After years of painting on canvas, I decided to paint on hand-sewn clothing for my senior thesis in college back (oh, so far back) in 2014. Initially, I sought painting on clothing when the handmade garments I was creating seemed like they were lacking in uniqueness. It was extremely hard work, creating over 50 pieces over the span of 6 months., It was by far the most satisfying thing I’d done in my four years of art school. While a painted canvas often went into a storage room or (hopefully) sold to never see again, the painted garments would go out in the world for countless eyeballs to see.
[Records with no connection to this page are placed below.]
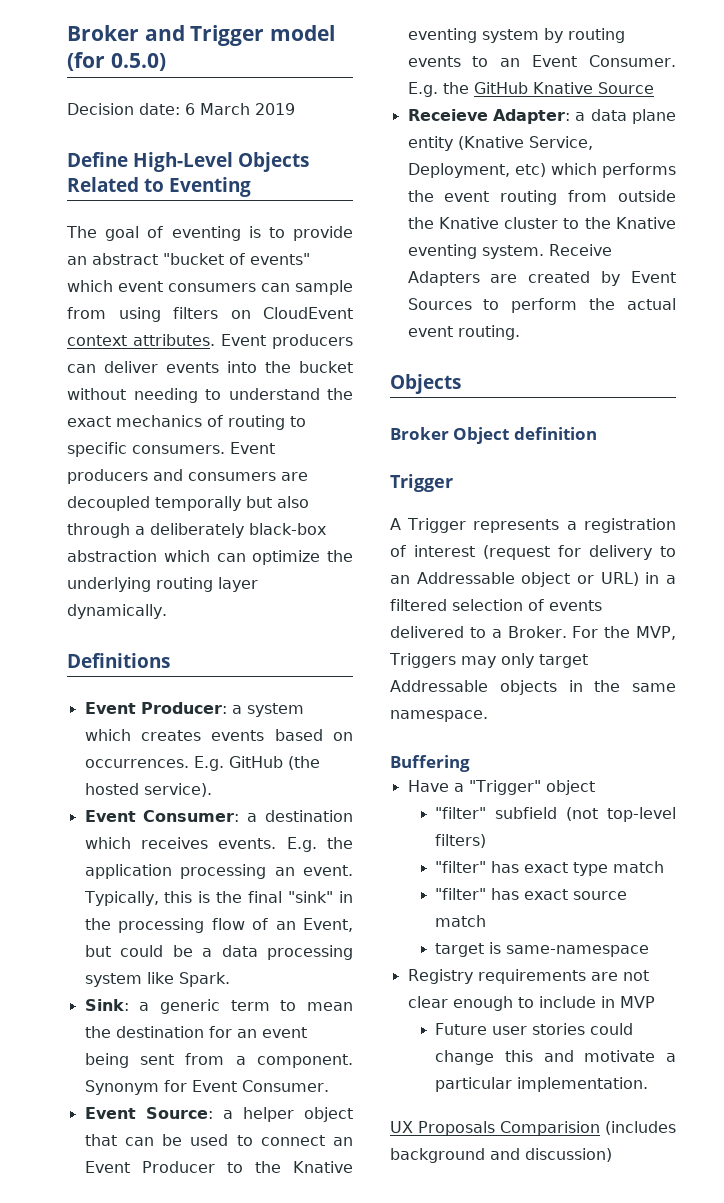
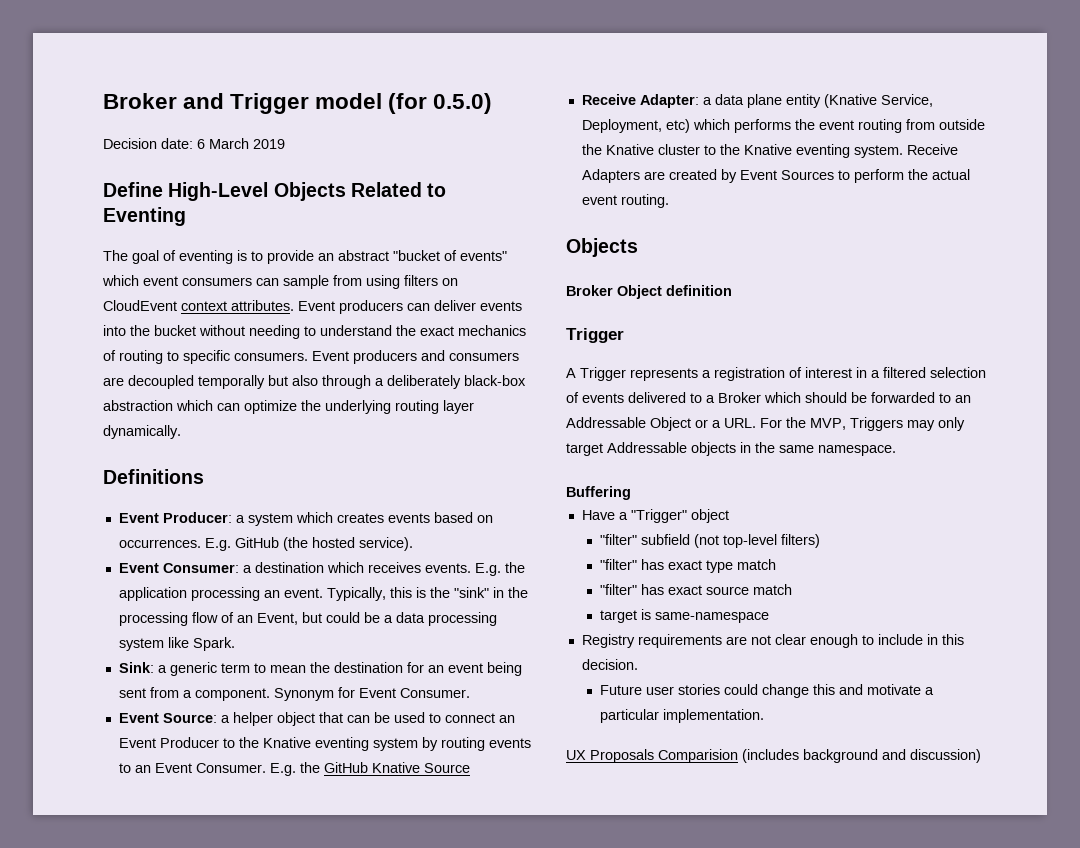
- Typically, this is the final "sink" in the processing flow of an Event, but could be a data processing system like Spark.
+ Typically, this is the "sink" in the processing flow of an Event, but could be a data processing system like Spark.
- Receieve Adapter: a data plane entity (Knative Service, Deployment, etc) which performs the event routing from outside the Knative cluster to the Knative eventing system.
+ Receive Adapter: a data plane entity (Knative Service, Deployment, etc) which performs the event routing from outside the Knative cluster to the Knative eventing system.
- A Trigger represents a registration of interest (request for delivery to an Addressable object or URL) in a filtered selection of events delivered to a Broker. For the MVP, Triggers may only target Addressable objects in the same namespace.
+ A Trigger represents a registration of interest in a filtered selection of events delivered to a Broker which should be forwarded to an Addressable Object or a URL. For the MVP, Triggers may only target Addressable objects in the same namespace.
- Registry requirements are not clear enough to include in MVP
+ Registry requirements are not clear enough to include in this decision.

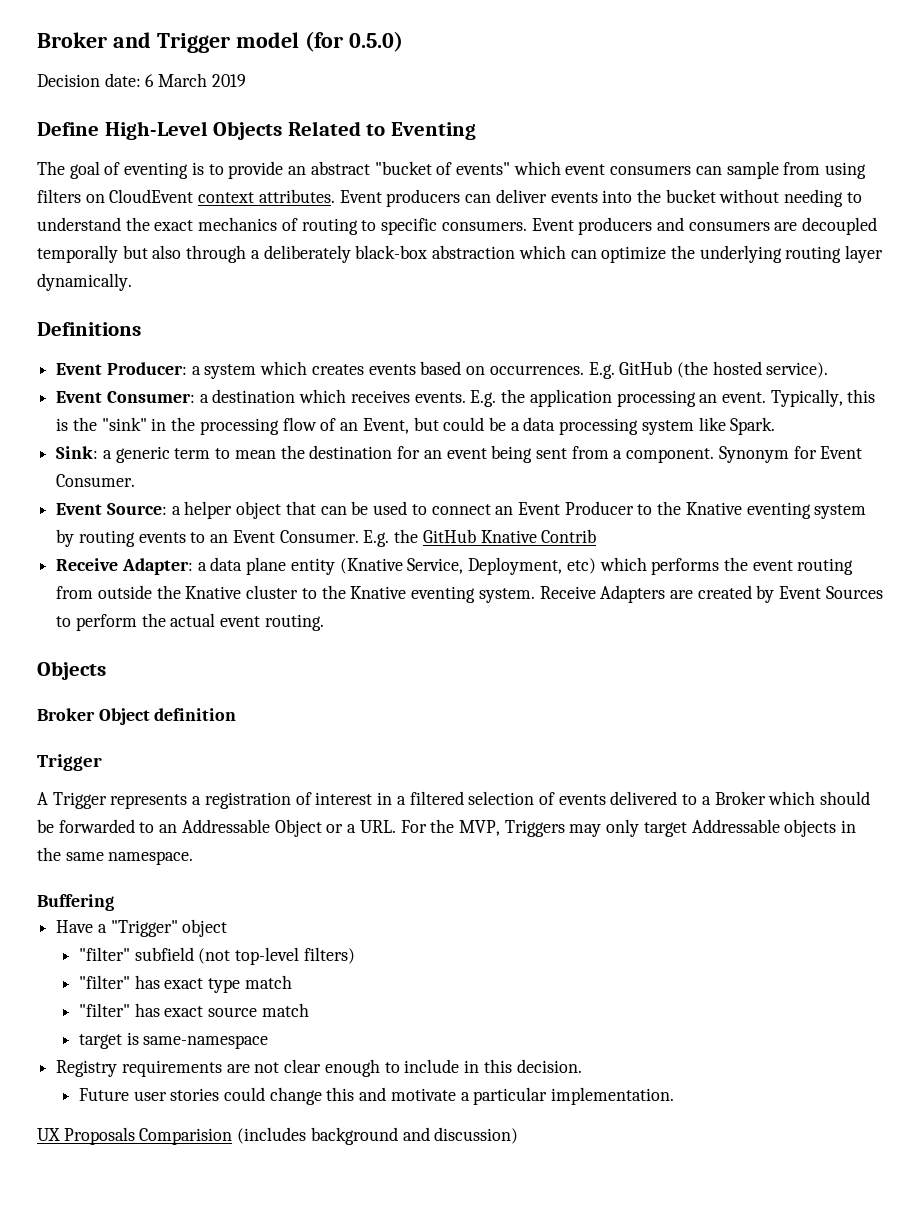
- E.g. the GitHub Knative Source
+ E.g. the GitHub Knative Contrib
Painting on clothing—especially vintage clothing—is a beautiful way to add new life to things that already exist. It’s a form of public art—not a painting to be hidden away. As soon as the artist sells their creation, that work is out in the world, showcased by its owner. It’s a wonderful way to purchase art—a source of pride and fascination for its buyer, and free for all its viewers.
I reached out to some of my favorite artists who paint on clothing as a way to bring a second life to old garments. Juliet Johnstone hand-paints trousers and tank tops. Mikaela Clark hand-paints denim jackets, while Emily Dawn Long hand-dyes tops, pants, hats, masks, and more in a rich, painterly way. I love these three artists because their artwork and techniques are so very different—and such a wonderful insight into who they are. Read along to see how they each get inspired, source vintage, and create their work.
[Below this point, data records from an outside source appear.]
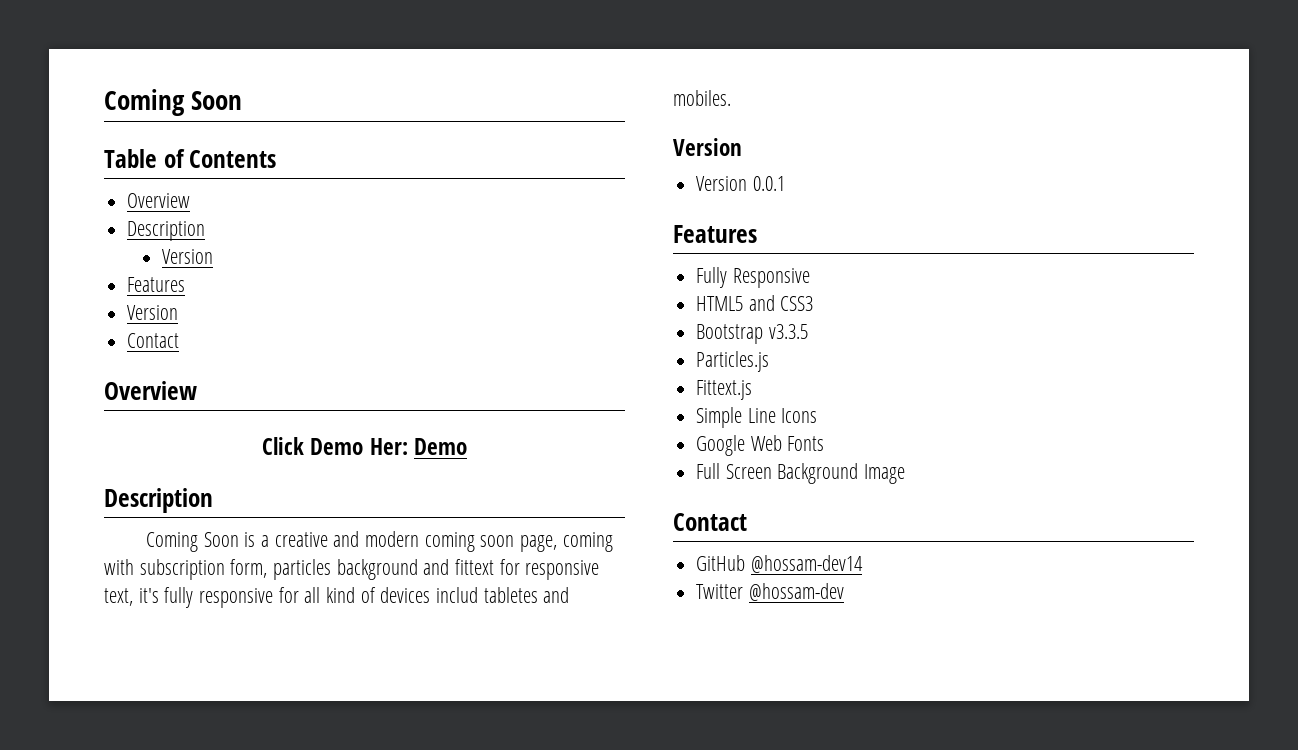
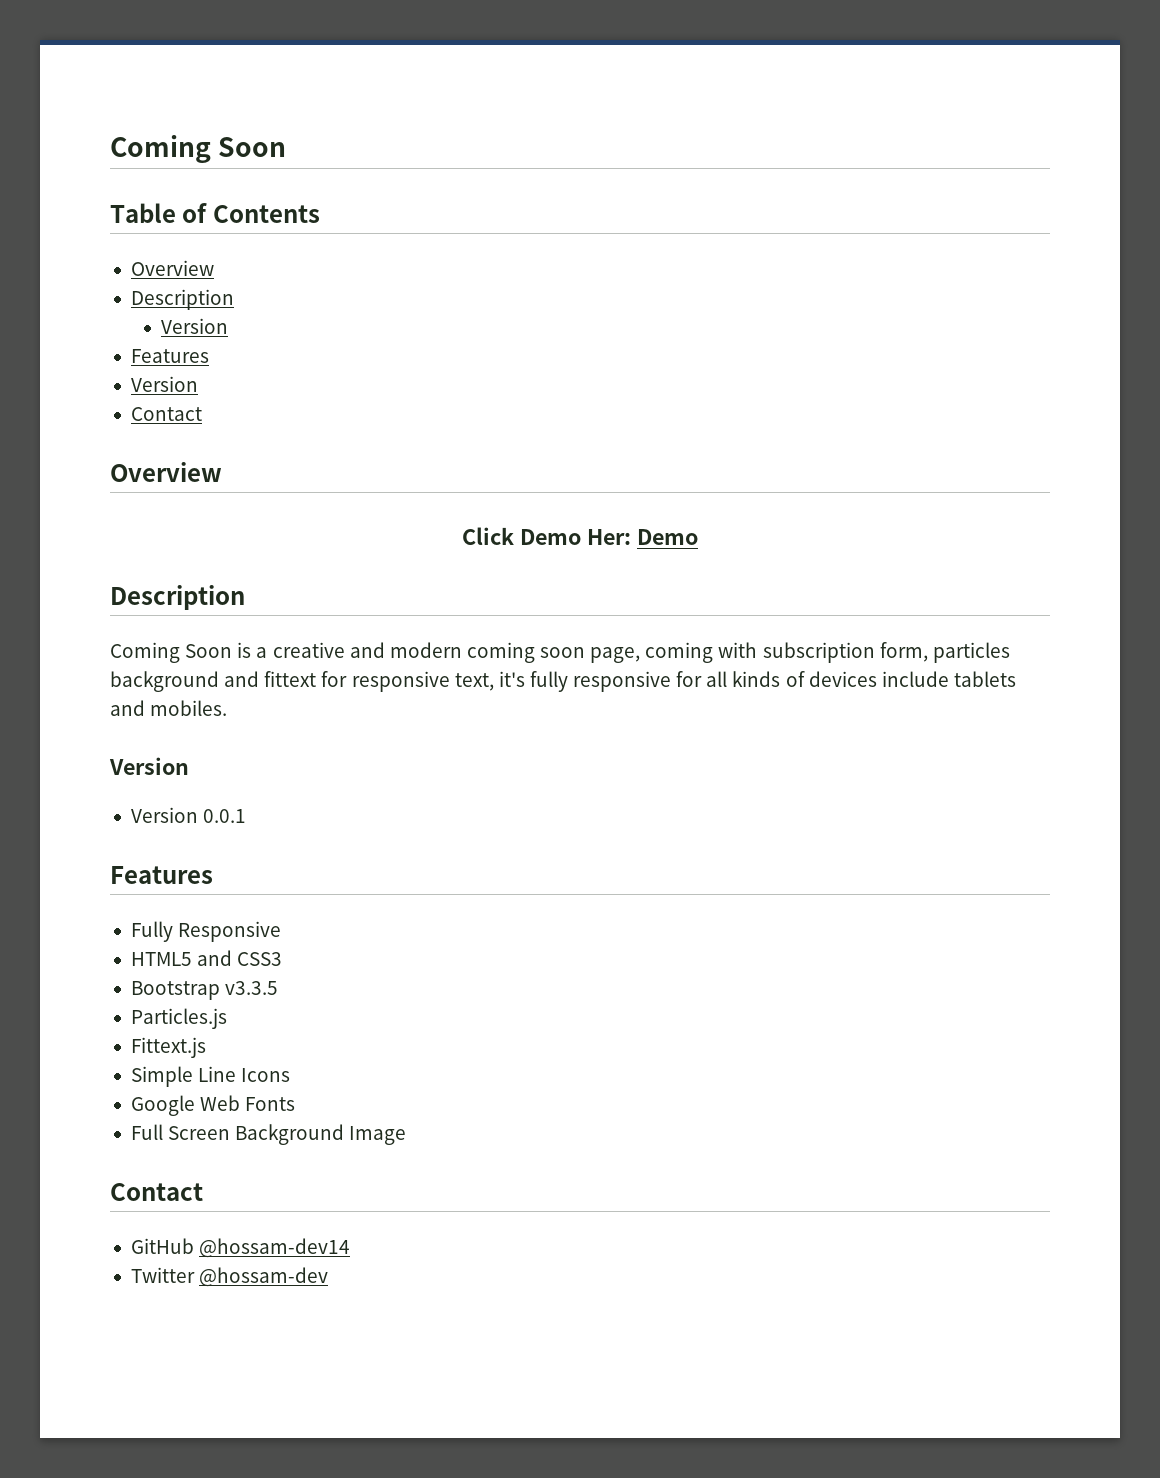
- Coming Soon is a creative and modern coming soon page, coming with subscription form, particles background and fittext for responsive text, it's fully responsive for all kind of devices includ tabletes and mobiles.
+ Coming Soon is a creative and modern coming soon page, coming with subscription form, particles background and fittext for responsive text, it's fully responsive for all kinds of devices include tablets and mobiles.

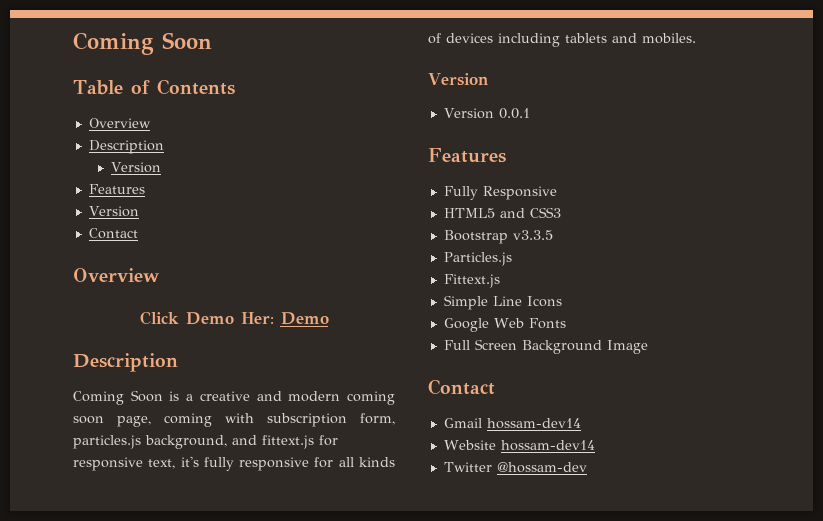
- Coming Soon is a creative and modern coming soon page, coming with subscription form, particles background and fittext for responsive text, it's fully responsive for all kinds of devices include tablets and mobiles.
+ Coming Soon is a creative and modern coming soon page, coming with subscription form, particles.js background, and fittext.js for responsive text, it's fully responsive for all kinds of devices including tablets and mobiles.
- GitHub @hossam-dev14
+ Gmail hossam-dev14
+ Website hossam-dev14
I started this “brand” because I had a desire to break away from the barriers of the fine art world and make things that were more accessible to wider groups of people. It’s super exciting for me that people get to wear and share my art every day. I just like to paint things that make me happy and that are made responsibly.
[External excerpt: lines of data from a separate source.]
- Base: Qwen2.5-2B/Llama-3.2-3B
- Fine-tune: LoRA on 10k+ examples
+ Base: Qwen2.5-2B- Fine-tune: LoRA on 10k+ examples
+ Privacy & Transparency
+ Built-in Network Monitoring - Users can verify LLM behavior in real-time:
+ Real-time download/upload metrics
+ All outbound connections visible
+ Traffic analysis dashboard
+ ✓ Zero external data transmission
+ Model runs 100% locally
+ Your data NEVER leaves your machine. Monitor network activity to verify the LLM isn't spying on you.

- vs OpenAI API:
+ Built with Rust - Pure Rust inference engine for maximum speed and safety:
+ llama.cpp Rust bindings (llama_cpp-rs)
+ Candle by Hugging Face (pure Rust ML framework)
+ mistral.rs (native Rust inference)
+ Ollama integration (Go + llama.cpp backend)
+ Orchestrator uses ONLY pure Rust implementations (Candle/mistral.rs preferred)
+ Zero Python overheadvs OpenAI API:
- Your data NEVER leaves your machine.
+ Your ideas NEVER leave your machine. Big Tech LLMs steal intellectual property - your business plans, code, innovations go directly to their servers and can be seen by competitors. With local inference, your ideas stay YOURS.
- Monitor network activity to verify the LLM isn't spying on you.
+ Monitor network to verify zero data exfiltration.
I source vintage items from sellers that I have made great connections with. Working with vintage allows me to give old things new life and make things sustainably.
I live in L.A. and I’m lucky enough to get to hike every day, so I pull a lot of inspiration for my work from nature. I love vintage botanical books, gardening books, and concert posters from the ’60s.
I typically work on about five pairs of pants at a time, so I can cycle them and keep the process exciting for myself. It also makes the entire process more efficient because I paint an element, then let them dry while I work on another pair. I hand-dye every pair of pants myself. I probably finish around three pairs of pants a week from start to finish. The entire process has a lot of care and love put into it <3.
Hansel by Mikaela Clark
I created Hansel because I wanted to make unconventional clothing that captivated people. To me, there’s nothing more captivating than the human experience, so my art is definitely a response to the stimulus around me. I am anxiety-prone and often find peace in the outdoors or listening to music. I like that in both nature and music, you have all of these independent entities—elements, organisms, instruments—flowing in and out of each other to create a beautiful whole. So, in my art, I play a lot with color juxtaposition. For instance, positioning a fiery orange next to a pure, primary red; at first glance they appear to be the same color, until you look closely. All those independent colors coming together makes such a beautiful whole. Oh, and I like space. You are going to get a lot of stars from me.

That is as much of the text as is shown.